Utility Constructors came in with the lowest bid, $382,903. “They could not have bid as low as they bid if they had not gotten the material from Eastover,” Pate said.
The next highest offer was $452,000.
Utility Constructors was required to say where it was getting the dirt and to provide a report saying it was the right type. On July 7, before the contract was signed, Utility Constructors said it would use the Eastover pit.
However, Endom said Pate didn’t show that document to the school until late August, and he pointed out that it didn’t identify Pate as the dirt pit’s owner.
G. Lee Caston, president of the Lake Forest board, signed the contract with Utility Constructors on July 15, 2015. Pate signed as the board’s witness.
The excavation company paid The Golf Club of New Orleans for the dirt, according to Pate and a letter from the Ethics Board. Pate said he has an ownership stake of 25 to 30 percent in The Golf Club.

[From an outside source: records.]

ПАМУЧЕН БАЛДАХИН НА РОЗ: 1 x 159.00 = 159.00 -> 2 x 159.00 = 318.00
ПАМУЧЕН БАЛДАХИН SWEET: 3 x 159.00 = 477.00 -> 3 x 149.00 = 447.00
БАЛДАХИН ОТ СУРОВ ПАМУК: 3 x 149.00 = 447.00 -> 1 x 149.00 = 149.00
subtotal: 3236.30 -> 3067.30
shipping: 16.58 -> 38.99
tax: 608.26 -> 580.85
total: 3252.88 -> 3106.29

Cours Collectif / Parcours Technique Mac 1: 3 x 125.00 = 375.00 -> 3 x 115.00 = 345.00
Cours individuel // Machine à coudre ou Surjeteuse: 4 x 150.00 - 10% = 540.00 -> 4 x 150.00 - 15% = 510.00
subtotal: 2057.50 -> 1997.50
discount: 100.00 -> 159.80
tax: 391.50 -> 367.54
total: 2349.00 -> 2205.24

Three weeks after the school signed the contract, Caston authorized Utility Constructors to haul more dirt, raising the maximum payout by $200,000. Documents provided by the school don’t explain why the job was expanded, but Pate said the school needed more fill than expected. They also wanted to raise part of the land for recreational space, he said.
Early, through the school’s lawyer, confirmed Pate’s account of why more dirt was needed.

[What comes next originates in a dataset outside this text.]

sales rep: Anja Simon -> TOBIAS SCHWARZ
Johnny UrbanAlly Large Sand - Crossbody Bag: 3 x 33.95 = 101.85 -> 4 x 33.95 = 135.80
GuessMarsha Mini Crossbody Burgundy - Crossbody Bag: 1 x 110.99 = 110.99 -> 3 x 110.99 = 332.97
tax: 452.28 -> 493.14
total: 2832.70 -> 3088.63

The additional work put the potential payout at $582,903. In the end, the school paid Utility Constructors $478,863.
The Orleans Parish School Board audit, dated Dec. 20, says the unnamed board member “may have circumvented the School’s established management and administrative procurement practices” in approving the change to the contract.
Caston has not responded to requests for comment. A woman who answered the phone at Utility Constructors referred questions to the company’s lawyer, but she refused to say who that is.
Around this time, the engineering firm forwarded the first invoice from Utility Constructors. The letter was addressed to Pate at the school.
On Aug. 12, Early got a tip that Pate was the “possible owner” of the pit, according to Endom. He said she conducted a brief investigation.
Pate said Endom called him and told him to resign and report himself to the Ethics Board. He resigned that day.
”Which is one thing I hated to do, because I really enjoyed working with the school board,” Pate said. “I think we accomplished a lot for the school.”
The dirt pit in question is part of a long-running dispute between Pate and residents of the Eastover subdivision, who say he hasn’t lived up to his promises to rebuild a clubhouse and golf course destroyed by Hurricane Katrina.
Pate has described his plans to turn the pit into a lake with a jogging path.
In an interview, Pate acknowledged that removing the dirt, even without being paid for it, helped his development plans. “Well, yeah,” he said. “If you don’t excavate it, you don’t have a lake.”
Ethics board clears Pate
A year later, a lawyer for the Ethics Board wrote Pate to tell him about its findings.
Tracy M. Barker wrote that two of Pate’s companies — he owns one and is president of the other — manage The Golf Club, which was paid for the dirt.
However, she wrote, the board concluded that neither Pate nor those two management companies “received any compensation for the management services provided.”
She didn’t explain how that conclusion was reached, and she didn’t include anything about Pate’s ownership stake in The Golf Club.
Ethics investigations are based on confidential tips, and the Ethics Administration does not comment or release any information on investigations that don’t lead to charges.
Told of Pate’s admission that his company received money in the deal, Ethics Board Chairman Robert McAnelly directed The Lens to Ethics Administrator Kathleen Allen. She said decisions are based on the information presented and declined to comment further.
Barker told Pate that he could ask the Ethics Board for advice, “and, by seeking advice, you can prevent violations before they occur.”
Pate said he thinks the Ethics Board may have reached a different conclusion if he hadn’t resigned from the school board and reported the matter to the state.